The Australian World Orchestra has announced a second tour to India, following the success of its 2015 tour under the baton of acclaimed maestro Zubin Mehta. This September, the AWO –comprising 52 Australian musicians from orchestras around the world – will perform a program of Mozart, Bizet and Beethoven in three cities as part of Australia Fest – a festival of Australian culture and creativity taking place across India – under the baton of AWO Artistic Director and Chief Conductor Alexander Briger. The tour announcement follows the orchestra’s highly successful concerts in Australia with Italian maestro Riccardo Muti.
Alexander Briger and the Australian World Orchestra. Photo © Anna Kucera
“It’s our third tour already in only our seventh year of existence and the orchestra really wants to do more, especially the musicians,” Briger told Limelight. “They are very keen to showcase the standard of this orchestra to the world, as are the conductors we’ve had. That’s why Zubin Mehta brought us here in 2015 and it’s public knowledge that Riccardo Muti said he wants to take the orchestra to Italy.”
The AWO will return to Chennai and Mumbai on the upcoming India tour, but will also make history with the first performance in Kerala by a western symphony orchestra, in the Liwa ballroom of the new Lulu Bolgatty International Convention Centre in Cochin.
Violinist Daniel Dodds will join the AWO as soloist in Saint-Saëns’ Rondo Capriccioso for the tour, with mezzo-soprano Caroline Meng joining the orchestra in Cochin and Mumbai for highlights form Carmen. Bookending the concerts will be the Overture to Mozart’s Don Giovanni and Beethoven’s Seventh Symphony.
“The AWO is mostly known for the big romantic repertoire, but it’s also one of the best ‘Beethoven’ orchestras I know,” Briger added.

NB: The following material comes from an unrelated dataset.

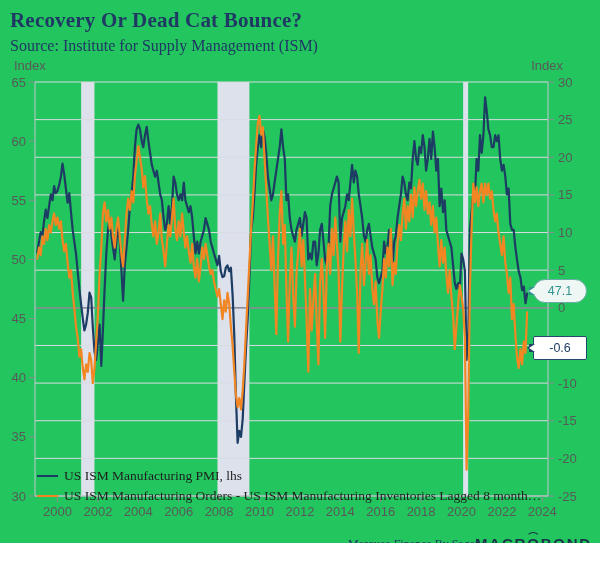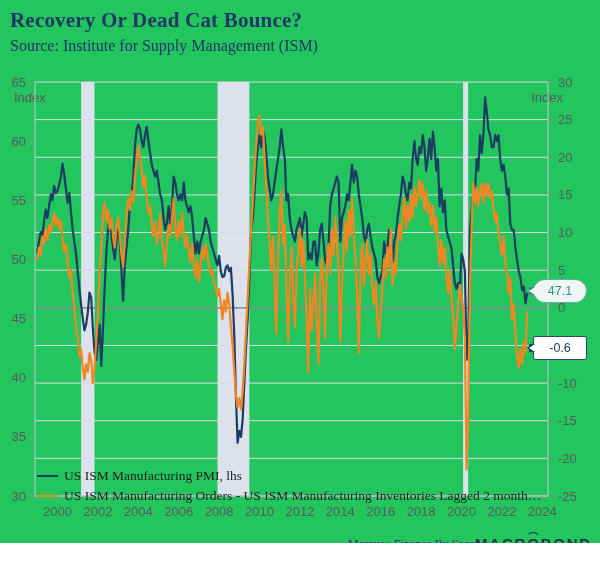"Index" .unit { margin-top: 32px -> none }
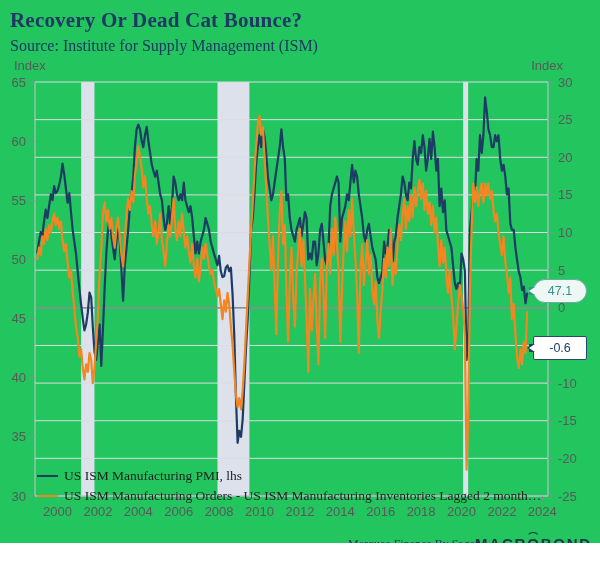"US ISM Manufacturing Orders -" span.ltext { text: 2 -> 8 }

Mezzo-soprano Caroline Meng © Florre-Anne Roth
The orchestra will continue its association with the Mehli Mehta Music Foundation, which began with the AWO’s 2015 tour, delivering workshops and outreach music education programs in Mumbai, culminating in a performance by students and the AWO at Mumbai’s Tata Hall, NCPA. The AWO education team will also travel to Tiruvalla in Kerala to conduct workshops and performances with children and their teachers at the Centre for Autism India.
“The AWO has become as much about education as it has for excellence of performance,” said Briger. We’re very proud of that.”
The AWO Academy program will see violinist Sagar Nagaraj – a Sydney Youth Orchestra alum who currently plays with the Willoughby Symphony Orchestra – join the AWO, working side by side with its musicians on the tour.
“The relationship between our two countries is developing greatly economically and there’s no doubt the AWO is the cultural link between us,” said Briger. “So our musicians are definitely helping Australia from the economic side and we should be proud about that. That is rare. So we intend to return to other cities in India. The people there are very excited to discover western classical music. To think – we will be giving the first ever western classical concert in Cochin! These people have never heard Beethoven or Mozart! We will be the first. So they are very honoured to have us and we are very honoured to be going there.”